- [Work to complete]:
Your output should be the lines from the one containing "table.data thead th" through the last line below, both ends included, exactly as written and free of pictures.

[Given information Boundary: Start]

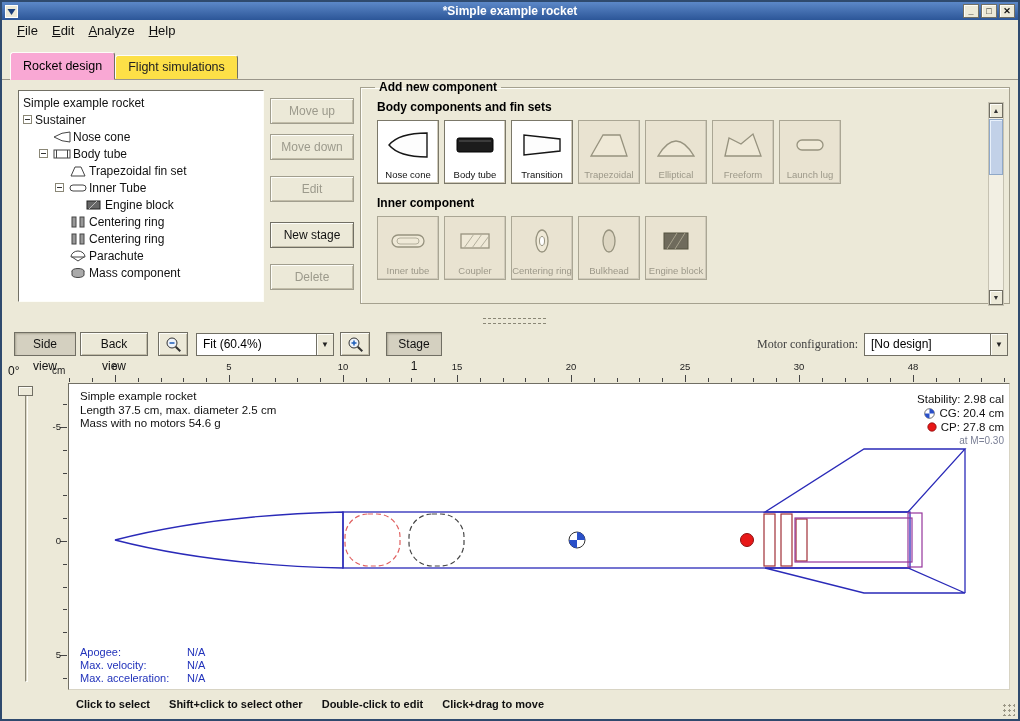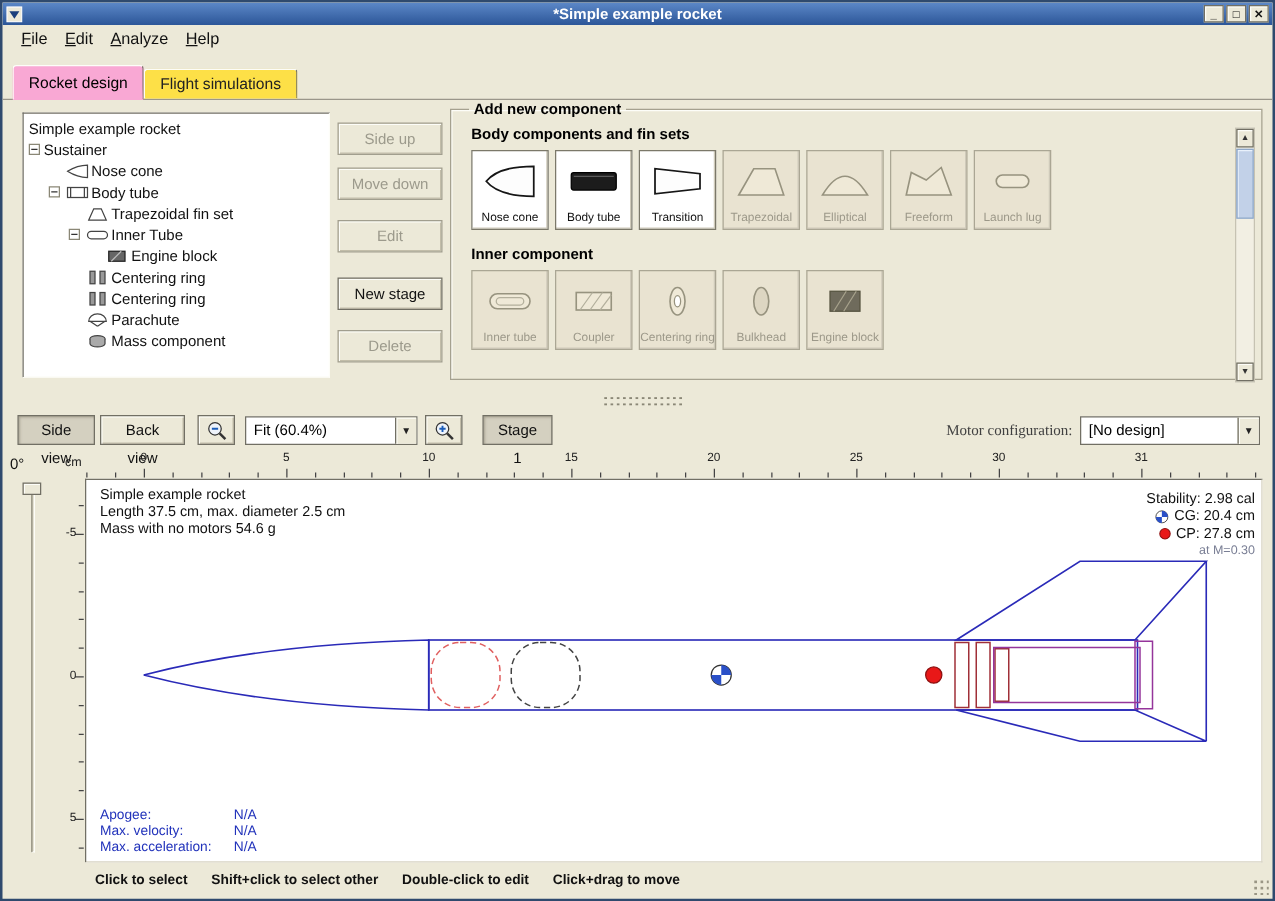"Side up" div.btn { text: Side -> Move }
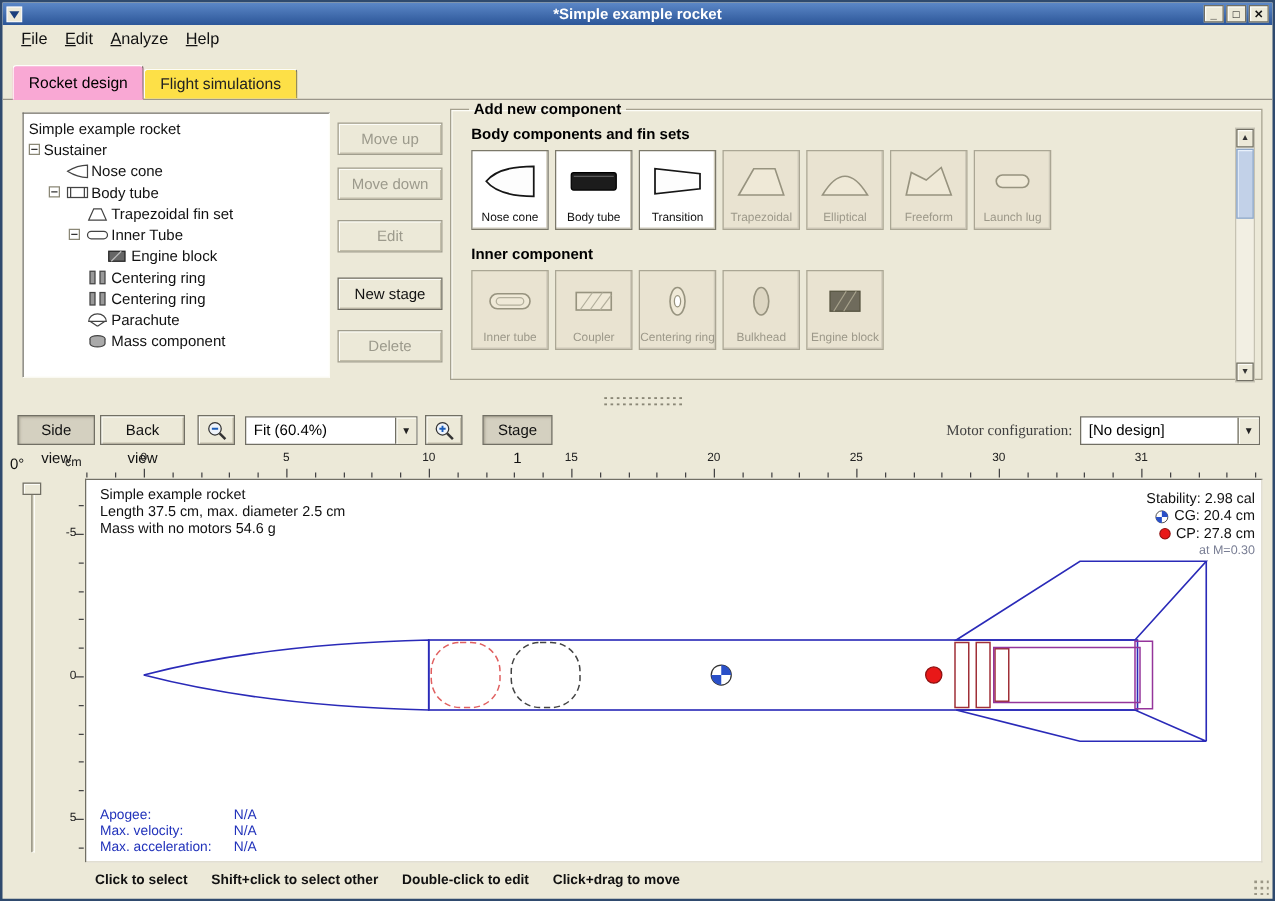"31" div.hlab { text: 31 -> 48 }
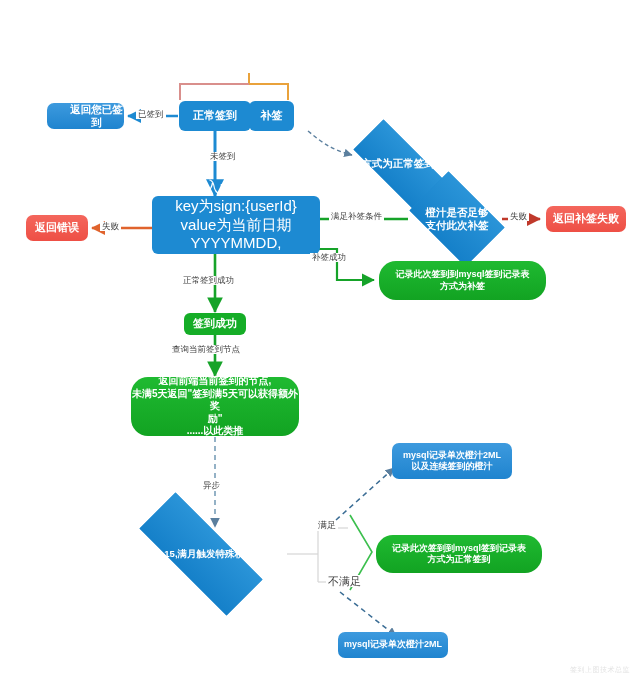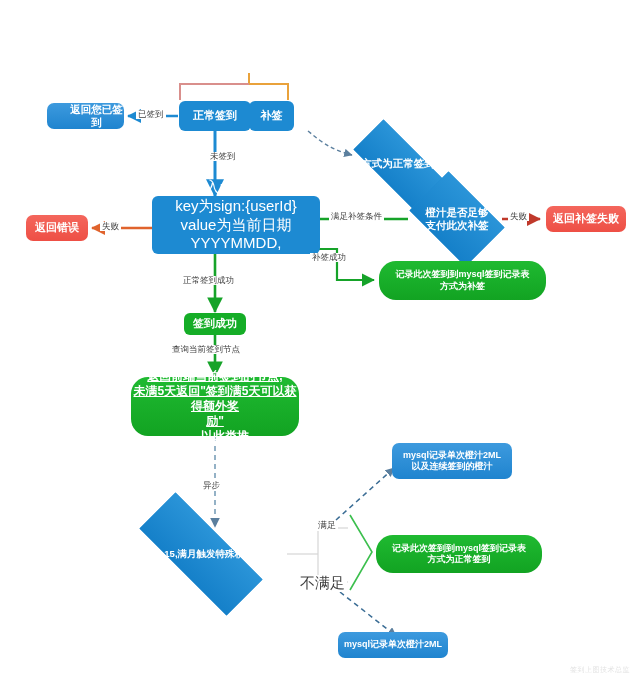"返回前端当前签到的节点," div.node { font-size: 12px -> 10px; text-decoration: underline -> none }
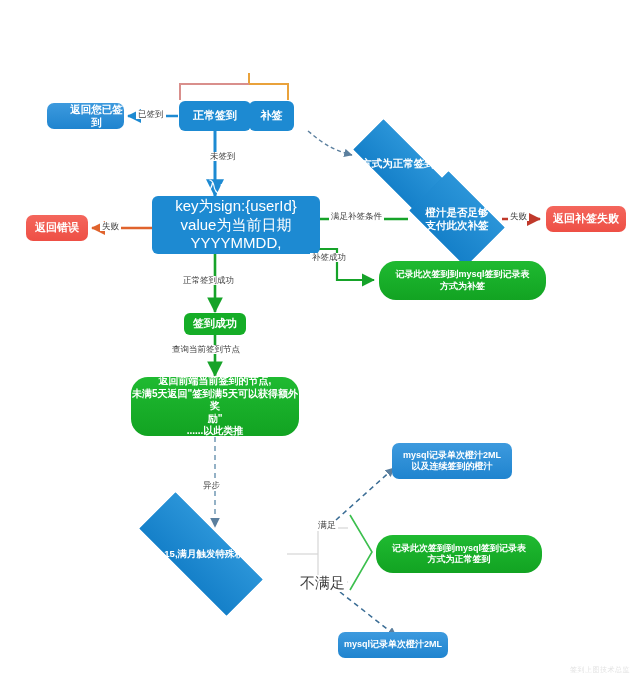"不满足" div.edge-label { font-size: 15px -> 11px; left: 298px -> 326px }
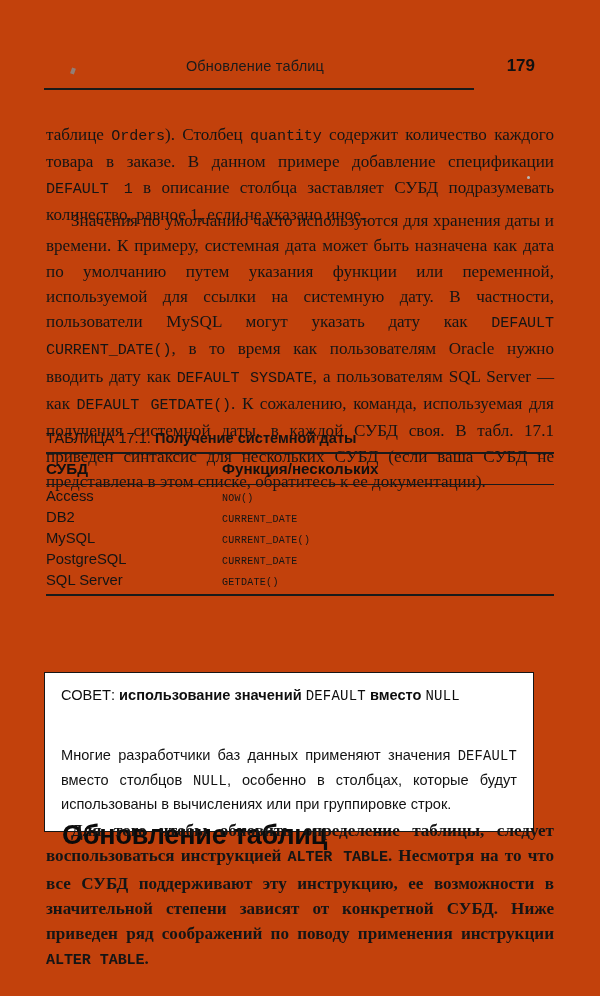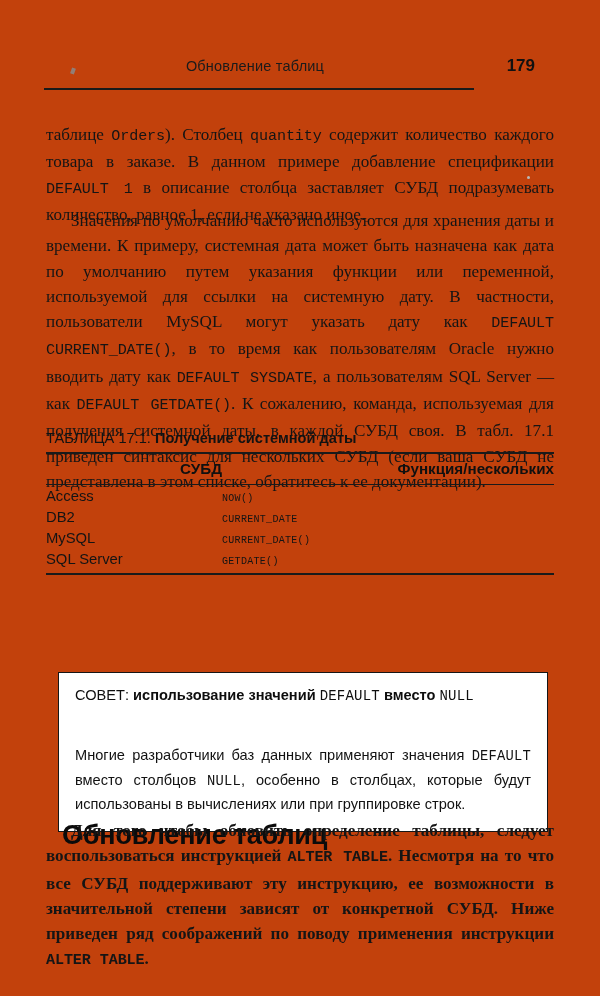"СУБД" table.data thead th { text-align: right -> left }
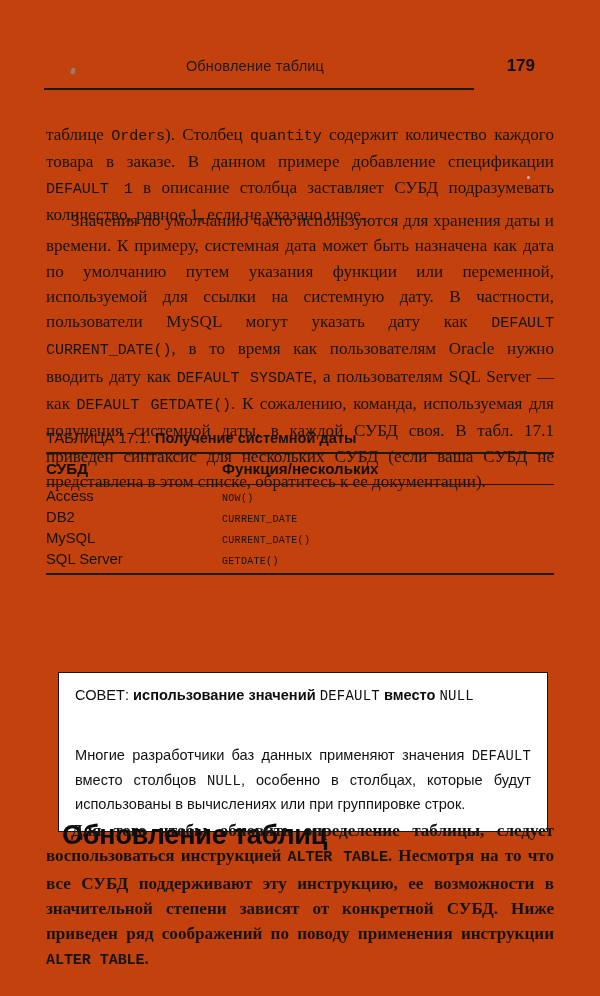"PostgreSQL" tr { html: none -> <tr> <td>PostgreSQL</td> <td>CURRENT_DATE</td> </tr> }
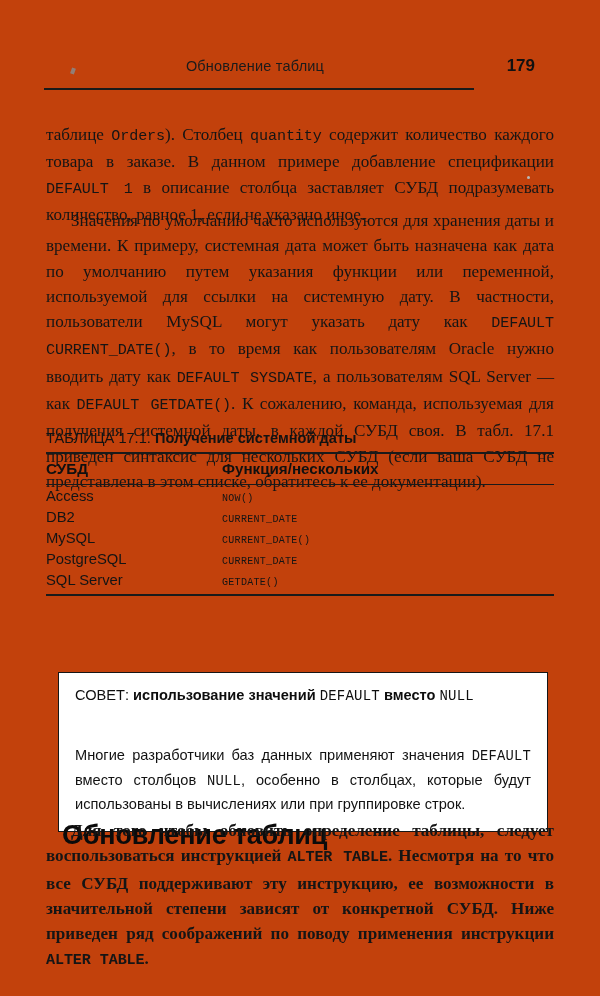"СОВЕТ: использование значений DEFAULT" #tip-box { left: 58px -> 44px }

[Given information Boundary: End]

- [Task result]:
"СУБД" table.data thead th { text-align: right -> left }
"PostgreSQL" tr { html: none -> <tr> <td>PostgreSQL</td> <td>CURRENT_DATE</td> </tr> }
"СОВЕТ: использование значений DEFAULT" #tip-box { left: 58px -> 44px }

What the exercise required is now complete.